Such contradictions also lie behind the social relationship of the employer and the worker. For instance, at the core of the whole process of commodity production and exchange, there are contradictions between
use-value and value, between private labour which must simultaneously manifest itself as directly social labour, and a particular concrete kind of labour which simultaneously counts as merely abstract universal labour, between the conversion of things into persons and the conversion of persons into things (209).
Essentially, there is a tension between workers’ own work and how that work becomes alienated from the worker and used by capitalists. The capitalist does not actually perform the work or even personally supervise the labor, yet they claim absolute authority over employees while holding ownership over the product that labor produces.
Another key contradiction that overshadows Marx’s entire discussion of capitalism is the “economic paradox” (532), where the more industrial technology potentially makes labor easier and more productive, the harder workers work. Marx’s discussions of the rise of factory work in England illustrate this point: While machinery helped to streamline production processes and allowed for the rapid turnover of greater amounts of commodities to sell, the workers in the factories did not enjoy better wages or more leisure time. Instead, their poverty increased, and they were forced to work longer hours while struggling to cover their necessary expenses. This contradicts the narrative frequently used to defend capitalism that advances in technology improve the lives of everybody.
Marx argues that, eventually, such contradictions will be resolved, opening the way for a new mode of production made possible by the organization of workers and the labor opportunities made possible by technology. According to Marx, just as feudalism gave way to nascent capitalism, so too will capitalism be superseded by a more revolutionary system. Thus, Marx’s analysis of the contradictions and inherent weaknesses in the capitalist system reflects his belief that there is nothing natural or inevitable about capitalism and that its artificiality will guarantee its eventual replacement.
Under the labor theory of value, labor is what truly creates the value of any product, not how it is used or its characteristics. In Marx’s words, a commodity is “simply the material shape taken by a given number of hours or days of social labour” (297). This theory did not originate with Marx, but with the 18th-century economist Adam Smith. For Marx, this is proven through the fact that the means of production (e.g., tools, the workspace, etc.) have a value that is predetermined and fixed, which is why Marx calls this “constant capital.” Any new value has to come from variable capital, which is how much is spent on a worker’s wages (317). Wages are variable capital because a capitalist can control and extract more value through lowering or raising wages, lengthening or shortening the workday, and so on. This is also what Marx means when he writes that “labour-power in general becomes a commodity” (951).

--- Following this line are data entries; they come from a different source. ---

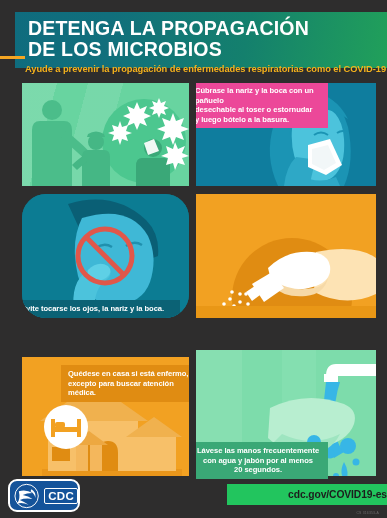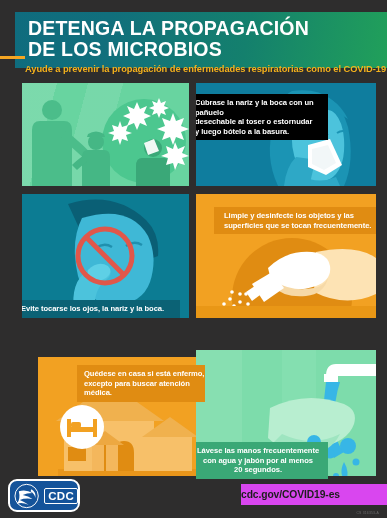--- a/index.html
+++ b/index.html
@@ -46,52 +46,52 @@
   #p1 { left:22px; top:83px; width:167px; height:103px; background:#68d4a0; }
   #p1 .bg-stripe { position:absolute; inset:0; background:
       linear-gradient(105deg, rgba(255,255,255,.13) 0 18%, rgba(0,0,0,0) 18% 34%,
       rgba(255,255,255,.10) 34% 52%, rgba(0,0,0,0) 52% 100%); }
   #p1 .circle { position:absolute; right:3px; top:16px; width:84px; height:84px;
       border-radius:50%; background:#4cc78f; }
   #p1 .cap { left:-8px; top:-1px; width:160px; background:#3db488; }
 
   
   #p2 { left:196px; top:83px; width:180px; height:103px; background:#0f7d9e; }
-  #p2 .cap { left:-8px; top:-1px; width:140px; background:#000000;margin-top:12px; }
-
-  
-  #p3 { left:22px; top:194px; width:167px; height:124px; background:#0c7c93; }
+  #p2 .cap { left:-8px; top:-1px; width:140px; background:#ec4899; }
+
+  
+  #p3 { left:22px; top:194px; width:167px; height:124px; background:#0c7c93;border-radius:24px; }
   #p3 .cap { left:-8px; top:106px; width:166px; background:#0b6275; }
 
   
   #p4 { left:196px; top:194px; width:180px; height:124px; background:#f2a122; }
   #p4 .cap { right:-6px; top:13px; width:168px; background:#e08c12; text-align:left; padding-left:10px;}
 
   
-  #p5 { left:22px; top:357px; width:167px; height:127px; background:#f2a122;margin-left:16px; }
+  #p5 { left:22px; top:357px; width:167px; height:127px; background:#f2a122; }
   #p5 .cap { right:-8px; top:8px; width:136px; background:#e08c12; }
 
   
   #p6 { left:196px; top:350px; width:180px; height:134px; background:#7ddcab; }
   #p6 .cap { left:-8px; bottom:5px; width:140px; background:#3aa876;text-align:center; }
 
   
   .footer { position:absolute; left:0; bottom:0; width:387px; height:42px; background:#2e2d2d; }
   .cdc-logo {
     position:absolute; left:8px; bottom:6px; width:72px; height:33px;
     background:#14539a; border-radius:9px; border:2px solid #fff;
     display:flex; align-items:center; gap:2px; padding-left:3px;
   }
   .cdc-text {
     color:#fff; font-weight:bold; font-size:11.5px; letter-spacing:.3px;
     border:1.2px solid #fff; border-radius:2px; padding:1px 3px; line-height:12px;
   }
   .url-bar {
-    position:absolute; right:0; bottom:13px; width:146px; height:21px;
-    background:#d946ef; display:flex; align-items:center; justify-content:flex-start;
+    position:absolute; right:0; bottom:13px; width:160px; height:21px;
+    background:#22c55e; display:flex; align-items:center; justify-content:flex-end;
   }
   .url-bar span { color:#1d1d1d; font-weight:bold; font-size:10.3px; letter-spacing:-.1px; }
   .pubnum { position:absolute; right:8px; bottom:3px; color:#6b6b6b; font-size:3.4px; letter-spacing:.2px;}
 </style>
 </head>
 <body>
 
 <div class="poster">
 
   <div class="header">
@@ -209,22 +209,20 @@
         <circle cx="34" cy="105" r="1.8"></circle>
           <circle cx="28" cy="110" r="1.8"></circle>
         <circle cx="26" cy="120" r="1.8"></circle>
           <circle cx="52" cy="110" r="1.8"></circle>
         <circle cx="44" cy="100" r="1.8"></circle>
           <circle cx="36" cy="98" r="1.8"></circle>
       </g>
 
       <path d="M0 112 h180 v12 h-180 z" fill="#e99716"></path>
     </svg>
-    <div class="caption cap">Limpie y desinfecte los objetos y las
-superficies que se tocan frecuentemente.</div>
   </div>
 
   <div class="panel" id="p5">
     <svg width="167" height="127" viewBox="0 0 167 127" style="position:absolute;inset:0">
       <rect width="167" height="127" fill="#f2a122"></rect>
 
       <path d="M20 112 h140 v8 h-140 z" fill="#e6941a" opacity=".8"></path>
 
       <path d="M26 62 h90 v52 h-90 z" fill="#f7c069"></path>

What makes this important for Marx’s analysis is that the only way for capitalists to extract more surplus value from labor is through their workers. Surplus value is the value that comes after the labor necessary for the worker to reproduce their own worth and the expenses that come from the means of production. It represents the profit received by the capitalist. While capitalists can only extend workers’ workdays so long to increase their profits, there is what Marx terms “relative surplus-value” (432). This is the value extracted from workers by forcing them to work as much and as hard as possible or by decreasing the number of workers at the same job. According to Marx’s theories, the goal of the capitalist is to extract as much value from the worker as possible since it is the labor that determines the value of the workers’ products.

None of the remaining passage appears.